Being amazed by: Muscle memory. This morning I played Beethoven’s “Fur Elise” for the first time in a few years. I had worked on this piece a lot when I was a kid, and today I was surprised to see how good it sounded when I went through it. I couldn’t play this piece from memory to save my life, but interestingly enough when I have the sheet music in front of me I barely need to look at it—my hands know just what to do.

Eating: Lots of melted cheese. We had two raclette dinners within a month, and now that the weather is warm we’ve packed away the raclette grill until the cold returns next fall.


Life update


Eating: Lots of gado gado lately. Brown rice with steamed veggies, all covered with a peanut-and-coconut-milk sauce—healthy and delicious comfort food.

Watching: The Dark Knight, which I thought was pretty good. Heath Ledger’s much-touted performance as the Joker was good, but I thought Gary Oldman was a better actor in this film.
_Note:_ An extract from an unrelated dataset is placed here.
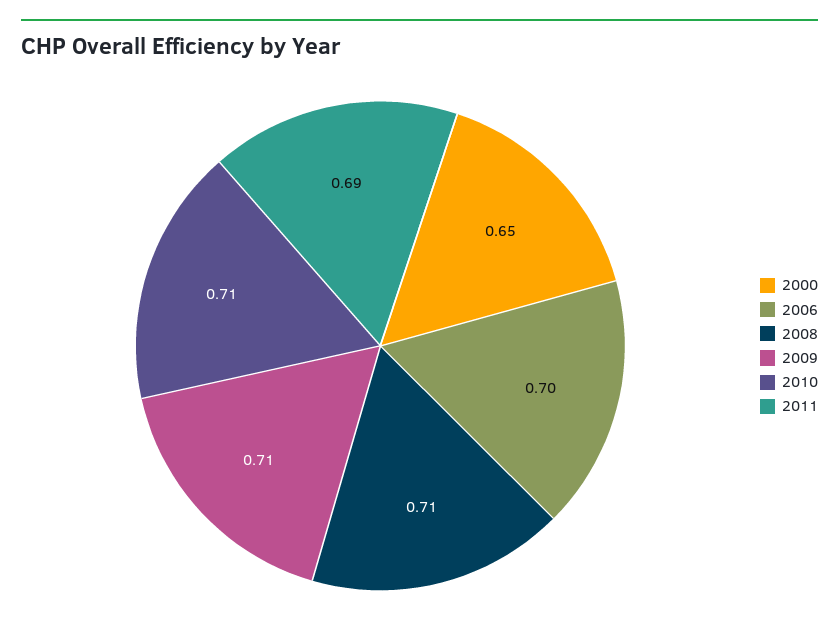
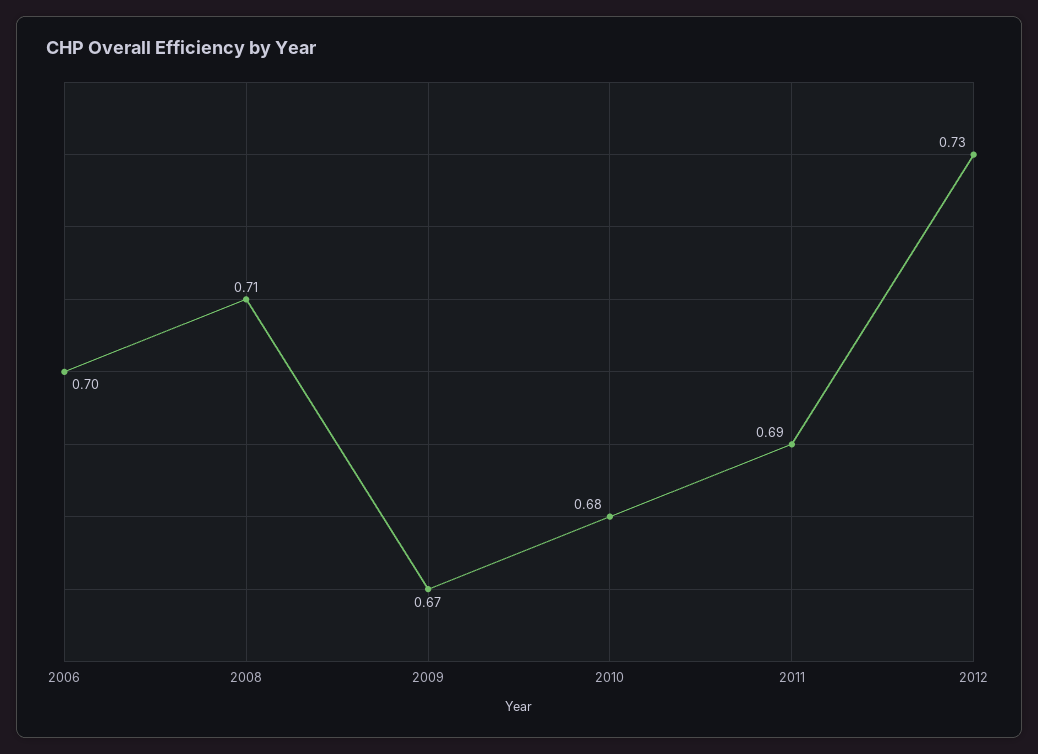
2000: 0.65 -> none
2009: 0.71 -> 0.67
2010: 0.71 -> 0.68
2012: none -> 0.73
Oldman has this chameleon-like ability to completely disappear in his role the point that I completely stop thinking “Oh, that’s Gary Oldman” and sometimes (as in this case) don’t even realize it’s him for quite some time.

Reading: Mark Bittman’s* latest book, Food Matters: A Guide to Conscious Eating with More Than 75 Recipes, which is sort of a how-to companion to Michael Pollan’s Omnivore’s Dilemma: A Natural History of Four Meals. I can’t say enough good things about Food Matters, in which Bittman adroitly and eloquently points out that health, social, environmental, financial, and ethical problems with today’s mainstream American diet. Then he provides a reasonably achievable alternative, along with several recipes (and menus) to get you started. My only real quibble with this book is that he stops short of adopting or recommending vegetarianism (though I’ll give him credit for not bashing or dismissing it), especially after he describes the horrific conditions of factory farms and is himself horrified by them. (For some reason, he think it’s awful to make animals endure those places, yet it’s still okay to kill and eat them if they grow up on local farms.) Take a look at this informative review published at last month or, better yet, read the book for yourself.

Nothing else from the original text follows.